Using Machine Learning (ML) with Amazon Athena (Preview) - Amazon Athena

Using Machine Learning (ML) with Amazon Athena (Preview)

Machine Learning (ML) with Amazon Athena (Preview) lets you use Athena to write SQL statements that run Machine Learning (ML) inference using Amazon SageMaker. This feature simplifies access to ML models for data analysis, eliminating the need to use complex programming methods to run inference.

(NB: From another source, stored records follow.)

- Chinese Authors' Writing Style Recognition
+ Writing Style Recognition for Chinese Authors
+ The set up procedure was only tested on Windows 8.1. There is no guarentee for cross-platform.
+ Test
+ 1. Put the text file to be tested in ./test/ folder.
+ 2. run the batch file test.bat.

To use ML with Athena (Preview), you define an ML with Athena (Preview) function with the USING FUNCTION clause. The function points to the Amazon SageMaker model endpoint that you want to use and specifies the variable names and data types to pass to the model. Subsequent clauses in the query reference the function to pass values to the model. The model runs inference based on the values that the query passes and then returns inference results. For more information about Amazon SageMaker and how Amazon SageMaker endpoints work, see Deploy a Model on Amazon SageMaker Hosting Services in the Amazon SageMaker Developer Guide.

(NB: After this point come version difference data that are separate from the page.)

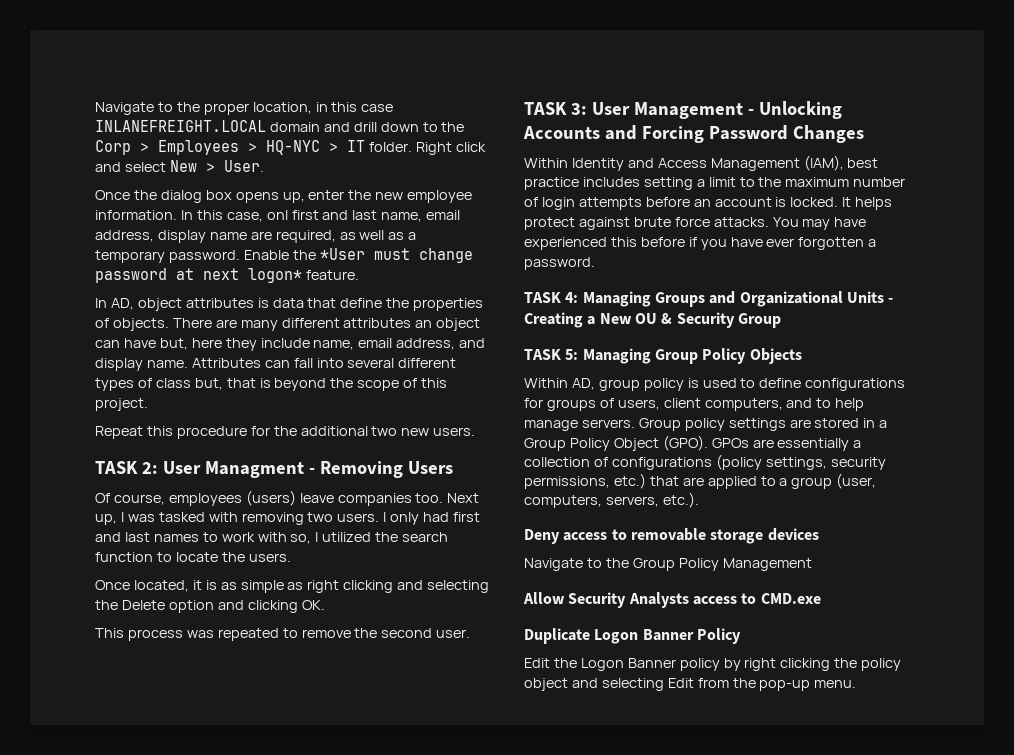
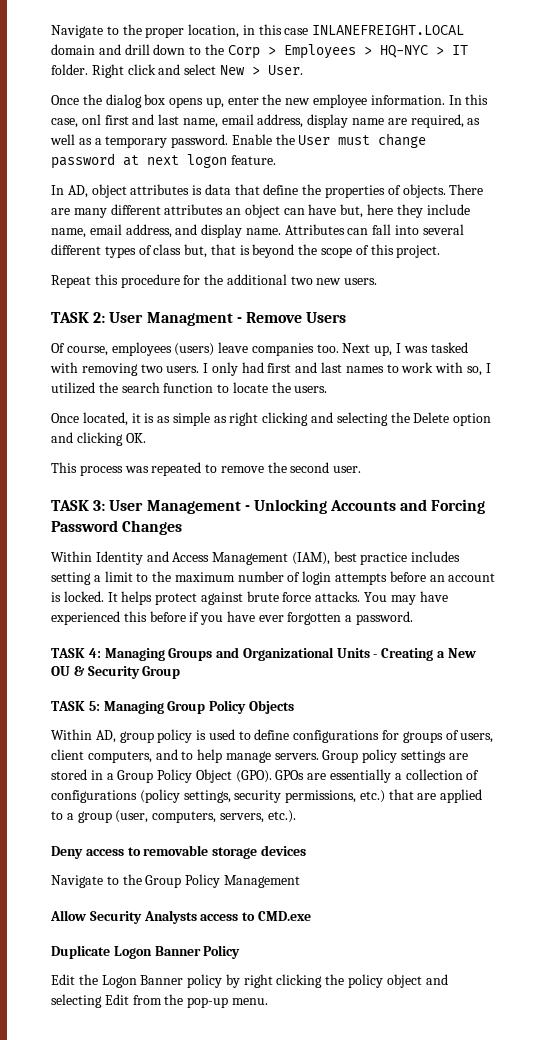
- Enable the *User must change password at next logon* feature.
+ Enable the User must change password at next logon feature.
- TASK 2: User Managment - Removing Users
+ TASK 2: User Managment - Remove Users

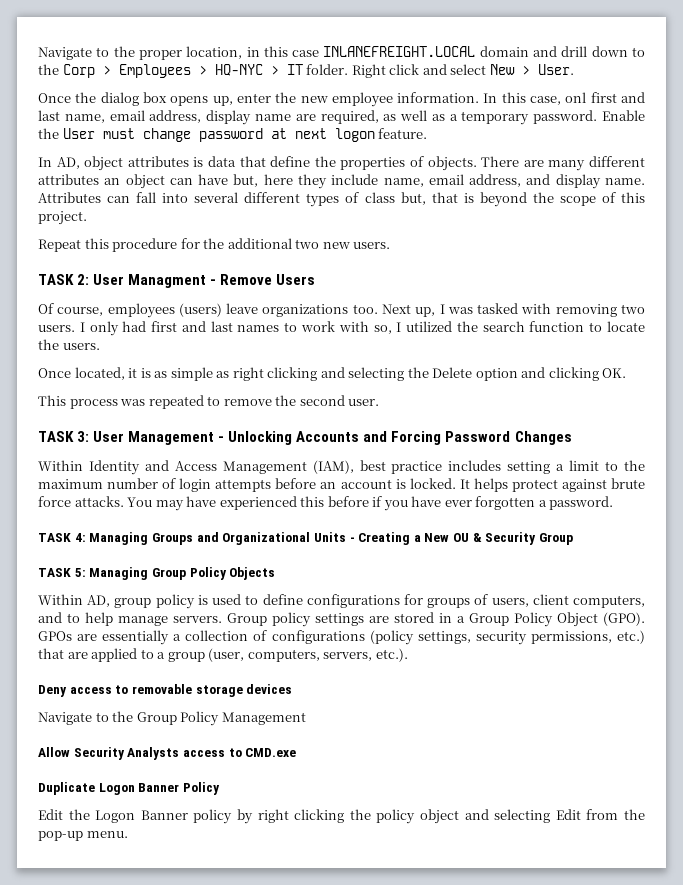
- Of course, employees (users) leave companies too.
+ Of course, employees (users) leave organizations too.

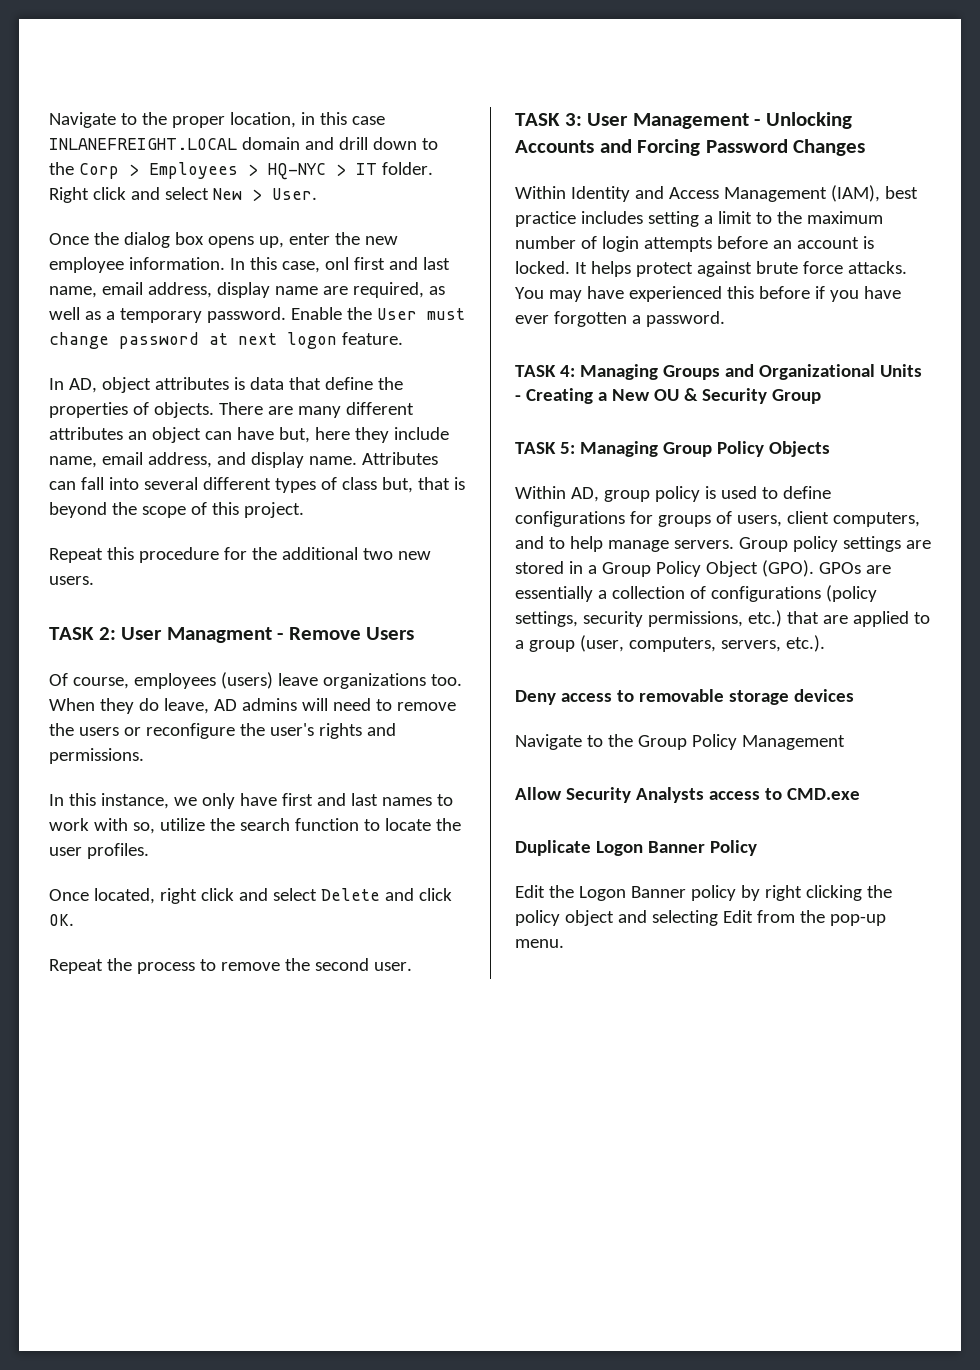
- Next up, I was tasked with removing two users. I only had first and last names to work with so, I utilized the search function to locate the users.
+ When they do leave, AD admins will need to remove the users or reconfigure the user's rights and permissions.
+ In this instance, we only have first and last names to work with so, utilize the search function to locate the user profiles.
- Once located, it is as simple as right clicking and selecting the Delete option and clicking OK.
- This process was repeated to remove the second user.
+ Once located, right click and select Delete and click OK.
+ Repeat the process to remove the second user.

Considerations and Limitations

  • Available Regions – The Athena ML feature is available in preview in the US East (N. Virginia), Asia Pacific (Mumbai), Europe (Ireland), and US West (Oregon) Regions.

  • AmazonAthenaPreviewFunctionality workgroup – To use this feature in preview, you must create an Athena workgroup named AmazonAthenaPreviewFunctionality and join that workgroup. For more information, see Managing Workgroups.

  • Amazon SageMaker model endpoint must accept and return text/csv – For more information about data formats, see Common Data Formats for Inference in the Amazon SageMaker Developer Guide.

  • Amazon SageMaker endpoint scaling – Make sure that the referenced Amazon SageMaker model endpoint is sufficiently scaled up for Athena calls to the endpoint. For more information, see Automaticaly Scale Amazon SageMaker Models in the Amazon SageMaker Developer Guide and CreateEndpointConfig in the Amazon SageMaker API Reference.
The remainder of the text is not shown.